DATA START

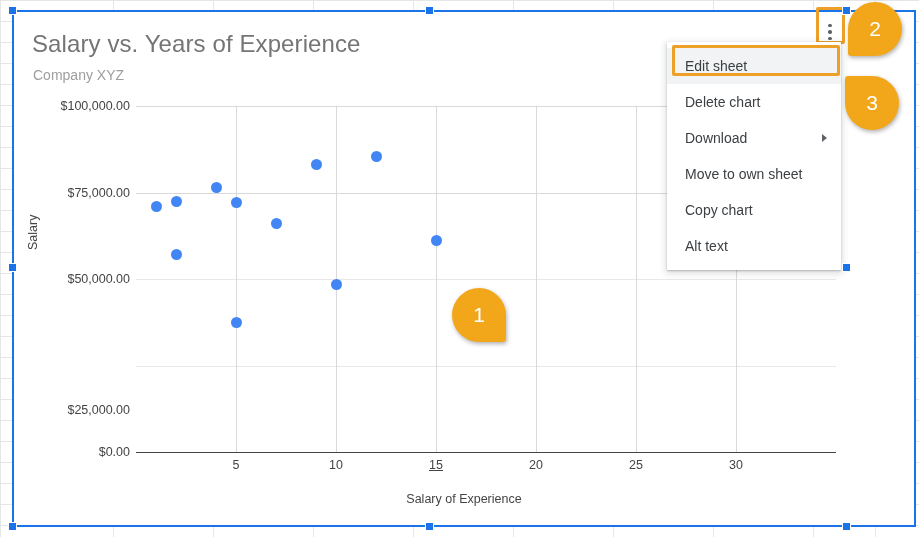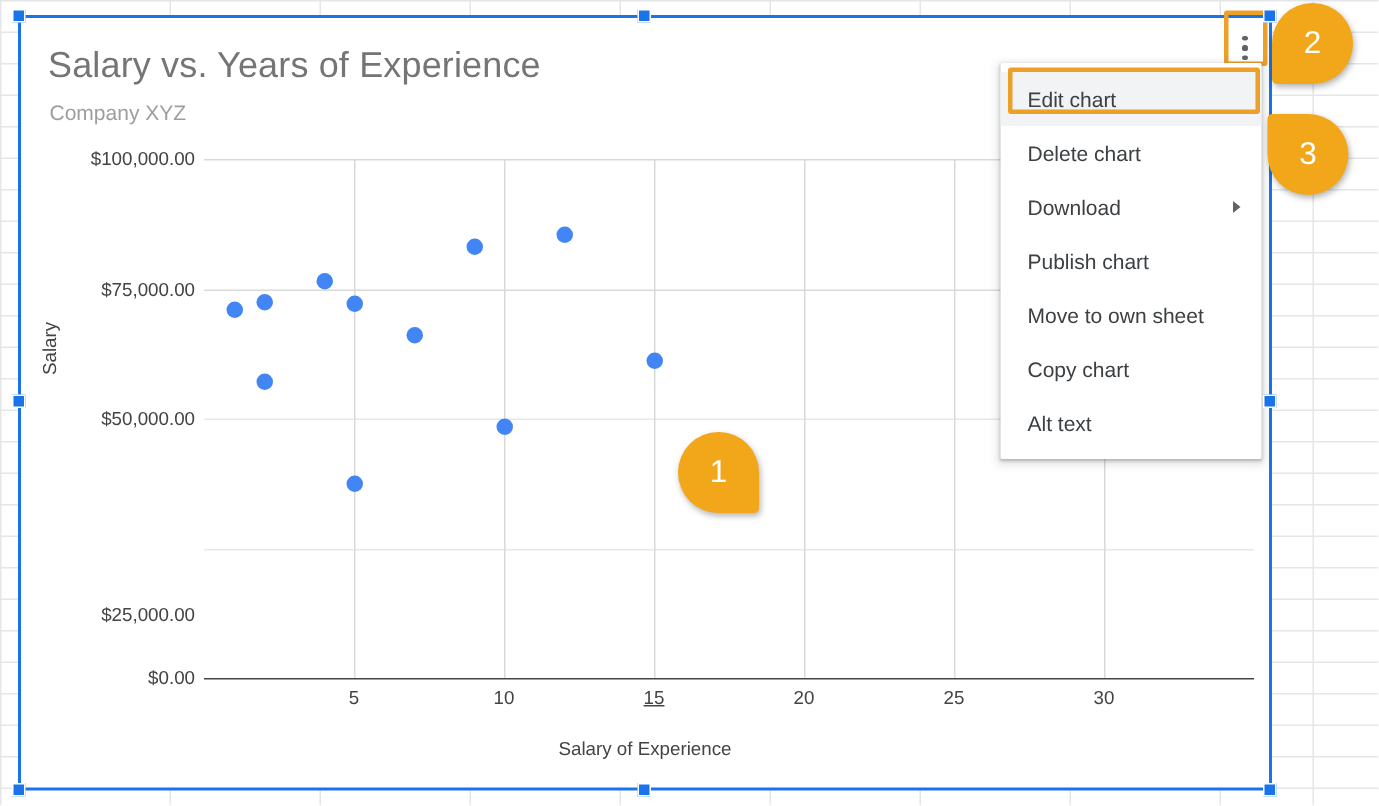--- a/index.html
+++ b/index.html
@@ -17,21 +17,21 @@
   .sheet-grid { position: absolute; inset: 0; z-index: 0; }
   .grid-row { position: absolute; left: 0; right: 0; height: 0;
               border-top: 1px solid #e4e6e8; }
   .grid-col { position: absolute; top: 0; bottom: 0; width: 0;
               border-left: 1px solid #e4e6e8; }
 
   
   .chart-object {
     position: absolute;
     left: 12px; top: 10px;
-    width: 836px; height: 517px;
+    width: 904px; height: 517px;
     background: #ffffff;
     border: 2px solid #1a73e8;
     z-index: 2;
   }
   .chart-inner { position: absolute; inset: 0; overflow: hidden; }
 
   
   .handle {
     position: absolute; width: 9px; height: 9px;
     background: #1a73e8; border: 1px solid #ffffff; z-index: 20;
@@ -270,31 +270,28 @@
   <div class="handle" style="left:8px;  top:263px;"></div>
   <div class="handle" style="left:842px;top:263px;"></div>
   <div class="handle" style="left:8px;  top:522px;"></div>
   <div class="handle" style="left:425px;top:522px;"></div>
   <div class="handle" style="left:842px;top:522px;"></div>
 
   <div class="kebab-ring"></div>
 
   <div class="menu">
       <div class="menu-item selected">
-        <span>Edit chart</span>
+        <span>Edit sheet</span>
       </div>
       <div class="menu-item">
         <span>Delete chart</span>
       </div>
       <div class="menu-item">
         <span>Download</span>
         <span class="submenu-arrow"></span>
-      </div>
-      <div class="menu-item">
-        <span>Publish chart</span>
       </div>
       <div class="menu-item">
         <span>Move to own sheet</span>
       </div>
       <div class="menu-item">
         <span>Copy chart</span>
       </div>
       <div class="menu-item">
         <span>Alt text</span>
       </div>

DATA END
DATA START

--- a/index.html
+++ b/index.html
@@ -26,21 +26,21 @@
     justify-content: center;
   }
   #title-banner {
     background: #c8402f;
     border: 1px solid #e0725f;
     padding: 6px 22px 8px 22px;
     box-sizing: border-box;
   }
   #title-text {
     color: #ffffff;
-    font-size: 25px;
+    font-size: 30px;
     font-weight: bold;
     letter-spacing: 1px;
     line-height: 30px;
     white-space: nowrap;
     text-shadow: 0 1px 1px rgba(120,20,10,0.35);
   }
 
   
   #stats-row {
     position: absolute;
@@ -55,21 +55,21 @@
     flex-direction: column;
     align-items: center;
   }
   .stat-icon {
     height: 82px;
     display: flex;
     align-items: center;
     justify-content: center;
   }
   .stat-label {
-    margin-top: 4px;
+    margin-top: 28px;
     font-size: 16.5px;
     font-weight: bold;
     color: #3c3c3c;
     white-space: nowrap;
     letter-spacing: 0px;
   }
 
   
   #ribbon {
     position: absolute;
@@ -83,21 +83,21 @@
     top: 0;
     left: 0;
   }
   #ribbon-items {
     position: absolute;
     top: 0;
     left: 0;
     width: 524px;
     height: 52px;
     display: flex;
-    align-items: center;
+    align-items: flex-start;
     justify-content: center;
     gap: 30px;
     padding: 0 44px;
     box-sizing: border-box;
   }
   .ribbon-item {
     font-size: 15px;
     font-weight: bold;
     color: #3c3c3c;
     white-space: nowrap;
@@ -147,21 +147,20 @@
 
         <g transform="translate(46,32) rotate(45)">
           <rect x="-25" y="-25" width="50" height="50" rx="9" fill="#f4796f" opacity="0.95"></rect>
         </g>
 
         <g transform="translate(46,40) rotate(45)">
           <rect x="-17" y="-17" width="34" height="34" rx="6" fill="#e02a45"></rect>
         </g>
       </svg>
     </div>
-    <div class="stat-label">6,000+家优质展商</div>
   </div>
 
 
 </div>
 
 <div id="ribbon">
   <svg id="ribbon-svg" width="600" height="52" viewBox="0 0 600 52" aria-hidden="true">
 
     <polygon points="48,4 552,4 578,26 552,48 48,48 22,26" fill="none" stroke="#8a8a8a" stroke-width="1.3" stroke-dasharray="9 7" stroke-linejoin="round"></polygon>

DATA END
DATA START

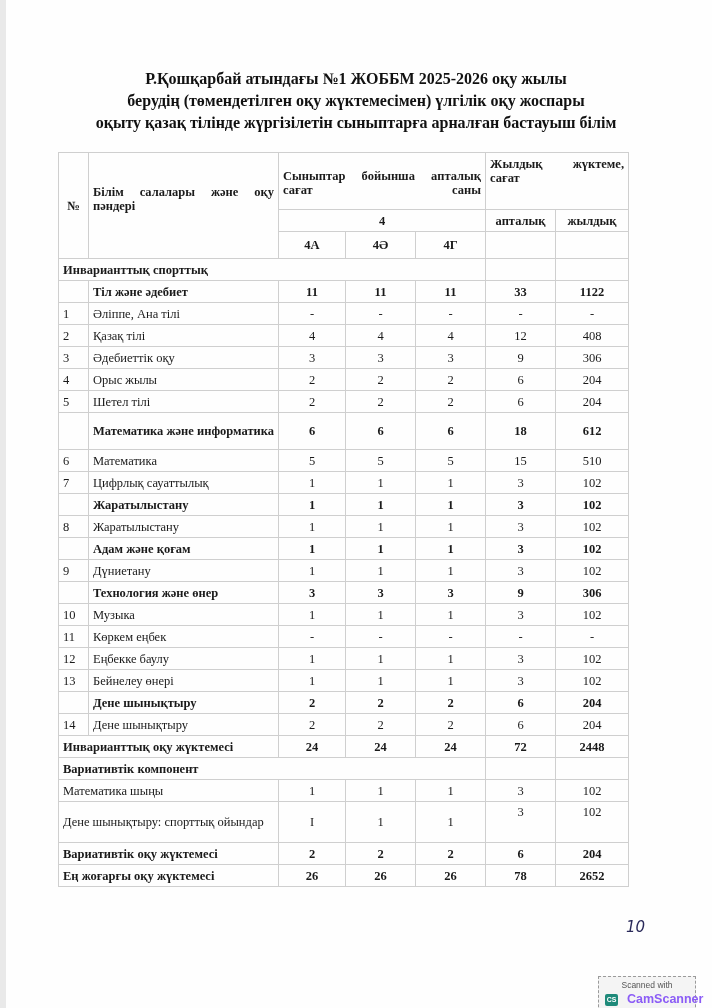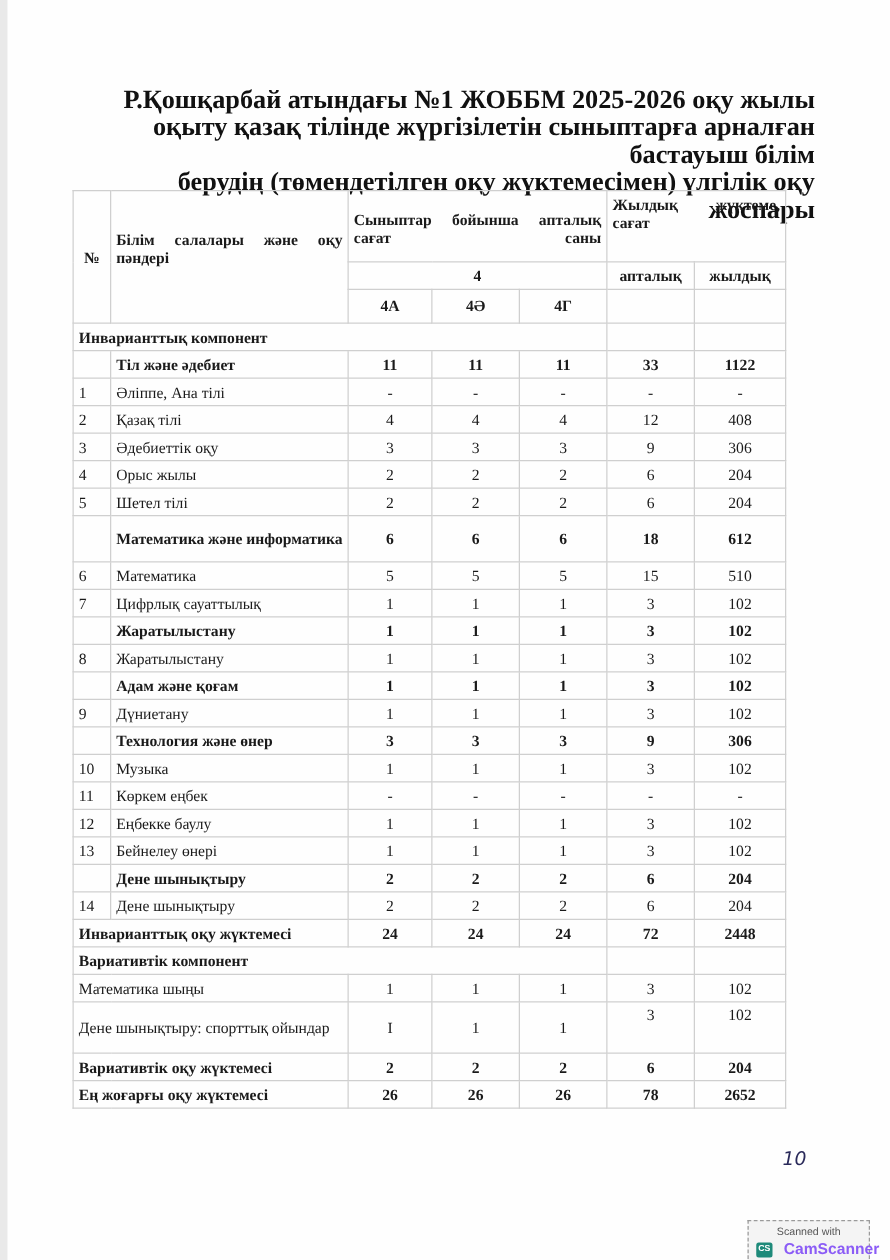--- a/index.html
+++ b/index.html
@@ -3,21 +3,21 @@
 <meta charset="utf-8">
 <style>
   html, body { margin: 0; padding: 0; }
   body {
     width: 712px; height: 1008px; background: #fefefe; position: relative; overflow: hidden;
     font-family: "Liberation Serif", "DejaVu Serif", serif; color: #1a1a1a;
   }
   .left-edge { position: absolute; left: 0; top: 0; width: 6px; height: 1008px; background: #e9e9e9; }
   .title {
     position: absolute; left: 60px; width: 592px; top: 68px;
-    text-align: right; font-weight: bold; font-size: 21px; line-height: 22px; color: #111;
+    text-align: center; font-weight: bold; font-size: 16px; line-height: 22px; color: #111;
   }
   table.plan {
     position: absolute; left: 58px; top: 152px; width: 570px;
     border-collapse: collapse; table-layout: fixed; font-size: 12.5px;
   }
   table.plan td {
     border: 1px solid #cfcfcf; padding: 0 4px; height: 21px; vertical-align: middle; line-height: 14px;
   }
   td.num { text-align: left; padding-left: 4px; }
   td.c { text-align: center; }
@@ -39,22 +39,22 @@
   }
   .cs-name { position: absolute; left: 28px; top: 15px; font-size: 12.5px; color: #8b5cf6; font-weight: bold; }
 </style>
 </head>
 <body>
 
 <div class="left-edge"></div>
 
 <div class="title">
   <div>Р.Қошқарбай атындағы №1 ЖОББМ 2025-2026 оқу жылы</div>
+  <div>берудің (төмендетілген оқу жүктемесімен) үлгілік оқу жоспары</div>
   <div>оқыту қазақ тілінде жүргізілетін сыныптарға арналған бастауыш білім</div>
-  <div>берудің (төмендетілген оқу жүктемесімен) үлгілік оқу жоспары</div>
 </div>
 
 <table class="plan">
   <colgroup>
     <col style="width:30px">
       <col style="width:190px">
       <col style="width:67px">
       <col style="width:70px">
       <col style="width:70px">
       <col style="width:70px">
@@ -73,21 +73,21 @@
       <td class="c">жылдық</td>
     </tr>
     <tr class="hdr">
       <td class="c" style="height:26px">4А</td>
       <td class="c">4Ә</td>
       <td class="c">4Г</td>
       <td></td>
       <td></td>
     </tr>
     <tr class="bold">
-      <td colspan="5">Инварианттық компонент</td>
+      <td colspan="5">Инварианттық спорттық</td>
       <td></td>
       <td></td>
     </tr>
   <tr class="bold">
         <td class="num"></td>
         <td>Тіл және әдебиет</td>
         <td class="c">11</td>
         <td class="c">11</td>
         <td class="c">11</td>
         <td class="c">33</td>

DATA END

TASK OBJECTIVE: Every line of the listing above that contains "font" is to be copied.

SOLUTION TO THIS EXERCISE:
-    font-size: 25px;
+    font-size: 30px;
     font-weight: bold;
     font-size: 16.5px;
     font-weight: bold;
     font-size: 15px;
     font-weight: bold;
     font-family: "Liberation Serif", "DejaVu Serif", serif; color: #1a1a1a;
-    text-align: right; font-weight: bold; font-size: 21px; line-height: 22px; color: #111;
+    text-align: center; font-weight: bold; font-size: 16px; line-height: 22px; color: #111;
     border-collapse: collapse; table-layout: fixed; font-size: 12.5px;
   .cs-name { position: absolute; left: 28px; top: 15px; font-size: 12.5px; color: #8b5cf6; font-weight: bold; }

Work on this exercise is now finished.